(RECORDS PROVIDED Opens)
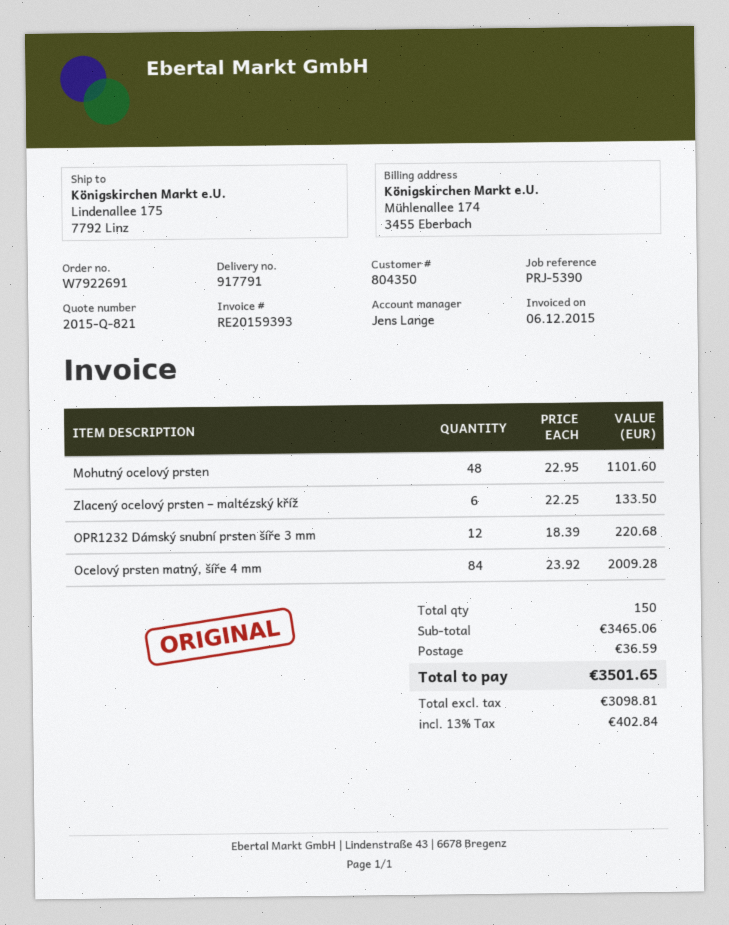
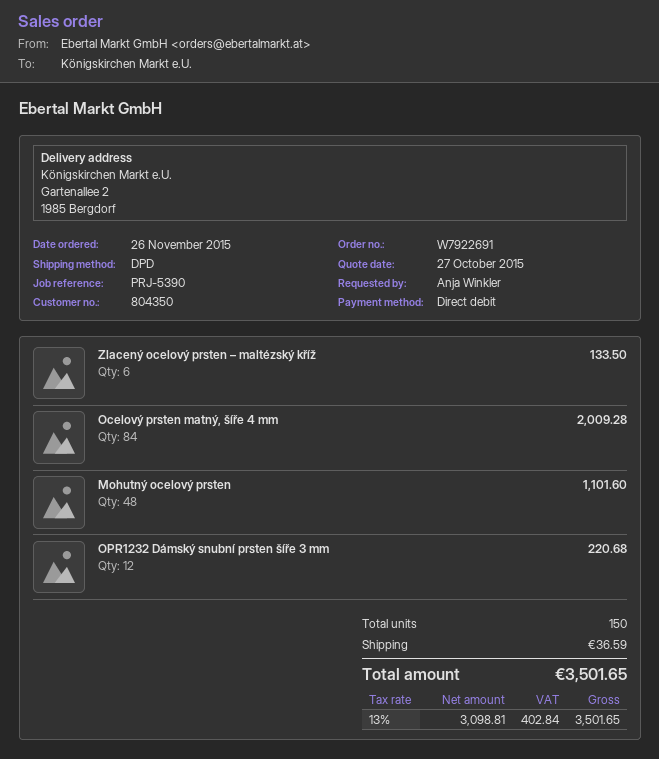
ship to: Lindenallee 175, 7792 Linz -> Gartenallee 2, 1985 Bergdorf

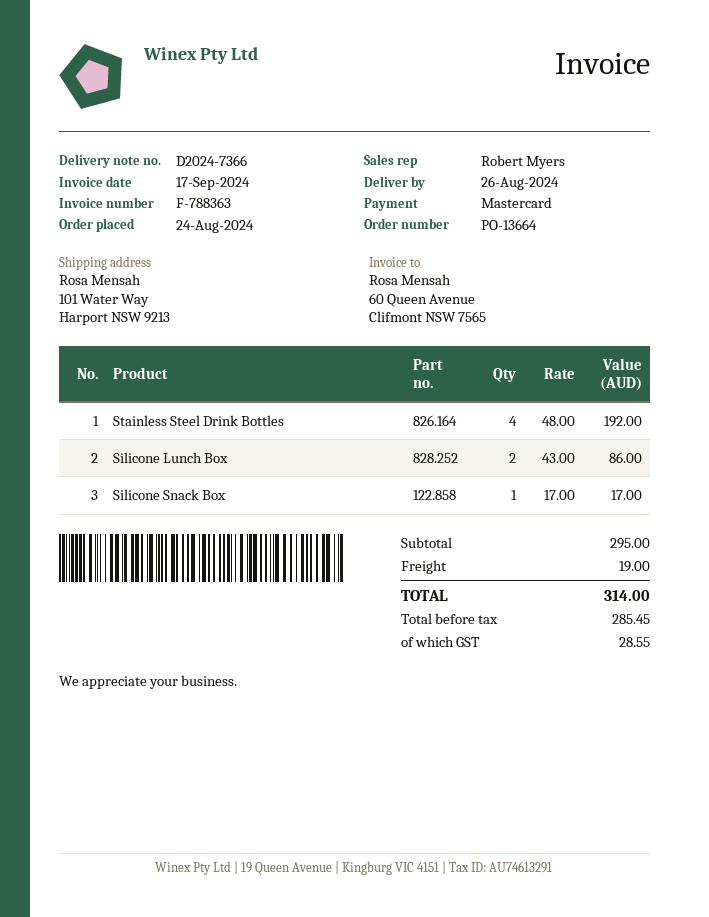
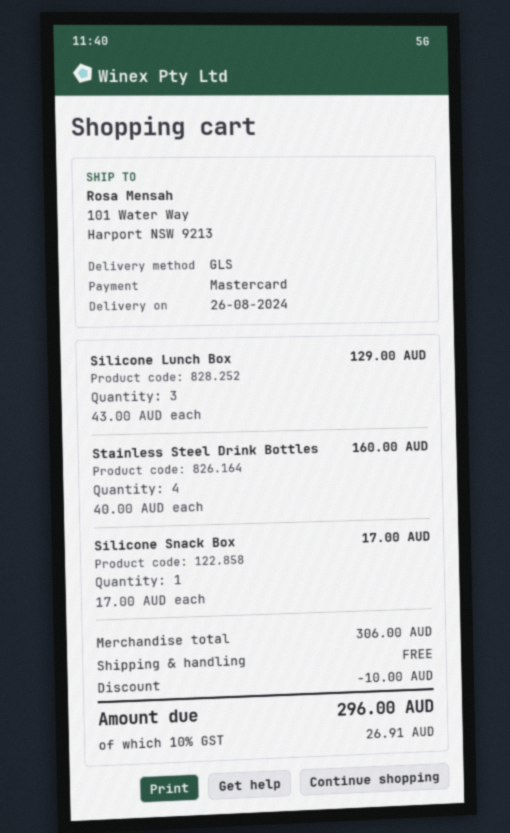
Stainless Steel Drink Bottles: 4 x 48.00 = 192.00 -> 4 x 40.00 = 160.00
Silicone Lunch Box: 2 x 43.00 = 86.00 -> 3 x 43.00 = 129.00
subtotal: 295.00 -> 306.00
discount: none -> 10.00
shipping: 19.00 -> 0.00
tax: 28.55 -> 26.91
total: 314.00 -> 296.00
(RECORDS PROVIDED Closes)
Copy out every entry above, character for character, excluding pictures.

ship to: Lindenallee 175, 7792 Linz -> Gartenallee 2, 1985 Bergdorf

Stainless Steel Drink Bottles: 4 x 48.00 = 192.00 -> 4 x 40.00 = 160.00
Silicone Lunch Box: 2 x 43.00 = 86.00 -> 3 x 43.00 = 129.00
subtotal: 295.00 -> 306.00
discount: none -> 10.00
shipping: 19.00 -> 0.00
tax: 28.55 -> 26.91
total: 314.00 -> 296.00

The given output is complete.